Risque incendie : ce que pronostique une étude de l’Inrae pour la façade méditerranéenne

ENTRETIEN - Post-doctorant à l’Institut national de recherche pour l'agriculture, l'alimentation et l'environnement (Inrae) à Avignon, Julien Ruffault a participé à une étude visant à quantifier l’impact du changement climatique sur les feux de forêts. S’ils auront tendance à se déplacer vers le nord, il prévient qu’il ne faut pas oublier la façade méditerranéenne parce que c’est dans cette zone que les évolutions seront les plus marquées, quels que soient les scenarii.
(Crédits : STELIOS MISINAS)

LA TRIBUNE - Après un été difficile sur le front des incendies de forêts, votre étude tombe à pic pour mieux comprendre les évolutions en cours. Que retenir de ces travaux ?

Julien RUFFAULT, post-doctorant à l'Institut national de recherche pour l'agriculture, l'alimentation et l'environnement (Inrae)  - Nous n'avons pas eu de surprises, les résultats sont cohérents avec ce que nous pouvions imaginer.

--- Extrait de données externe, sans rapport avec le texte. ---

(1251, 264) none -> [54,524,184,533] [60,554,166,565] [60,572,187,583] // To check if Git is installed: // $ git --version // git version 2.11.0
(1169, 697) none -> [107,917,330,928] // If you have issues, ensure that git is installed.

Mais ce qui est intéressant, c'est qu'avec les modélisations, nous avons été capables de quantifier plusieurs paramètres, les occurrences probables des incendies en fonction de leur taille, les surfaces détruites et les évolutions spatiales... Et nos conclusions sont en effet sans appel : nous allons vers une double extension, des zones à risques d'abord mais aussi de la période critique.

C'est à dire ?

Aujourd'hui, on peut ainsi dire que la période de risque, dans nos zones méditerranéennes, s'étend de fin juin à mi-septembre, avec un cœur de risque entre le 16 juillet et le 24 août. Dans le pire scénario du GIEC, à +4° à la fin du siècle, nous parvenons à une extension de plus d'un mois et demi de la période sensible, globalement de fin mai à fin octobre... C'est problématique parce que nous savons, par d'autres études, que l'allongement de la saison a un impact important sur la capacité des pompiers à intervenir.

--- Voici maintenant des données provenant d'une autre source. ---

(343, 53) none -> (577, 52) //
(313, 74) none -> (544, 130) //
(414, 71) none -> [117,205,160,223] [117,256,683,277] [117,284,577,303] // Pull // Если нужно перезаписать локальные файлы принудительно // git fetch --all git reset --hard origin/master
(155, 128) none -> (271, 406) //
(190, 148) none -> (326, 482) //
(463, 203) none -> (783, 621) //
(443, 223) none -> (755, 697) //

Y aura-t-il donc plus d'incendies ?

Oui, nous avons travaillé sur les occurrences des incendies. Nos résultats montrent que le nombre de feux de 1 hectare et plus, quand la stratégie d'attaque échoue en somme, pourrait progresser de 80% avec ce scénario, quand le nombre de feux dépassant 100 hectares pourrait, quant à lui, progresser de 240%. Au-delà du nombre, il faudra aussi compter avec une évolution de la localisation de ces incendies.

S'il faut se préparer au pire, à quoi faut-il s'attendre avec le scénario à +4° ?

Dans les Pyrénées-Orientales par exemple, nous allons assister à un déplacement des zones sujettes aux incendies. Aujourd'hui, c'est surtout la plaine qui est concernée. Elle connaîtra des conditions de plus en plus extrêmes avec une zone particulièrement exposée, les Aspres, et il faudra compter avec un déplacement des feux vers l'ouest d'une part, et en altitude d'autre part. Dans l'Aude, ce mouvement vers l'ouest aura également lieu et concernera des zones aujourd'hui quasi épargnées, comme le Limouxin.

Des motifs d'espérer quand même ?

Ce qu'on a remarqué, par une autre étude menée dans notre laboratoire, c'est que ces vingt dernières années, les feux ont moins reculé dans l'ouest de la région, les Pyrénées-Orientales et l'Aude que dans les Bouches-du-Rhône ou le Var, par exemple. C'est lié à de moindres efforts, de moindres investissements, peut-être parce que les enjeux, avec une urbanisation moindre, y étaient moins importants que dans l'est ? C'est positif, parce que cela montre qu'il reste des mages de manœuvre dans ces départements de l'ouest de la région pour renforcer la lutte contre les incendies.

Faut-il craindre ici des feux comme il en survient en Californie ou en Australie ?

Sur le pourtour méditerranéen non, parce que le pays et l'occupation de l'espace y sont différents. Mais nous pourrons être confrontés à des feux catastrophiques. Un feu de 10.000 hectares dans notre région peut avoir des conséquences matérielles et humaines dramatiques.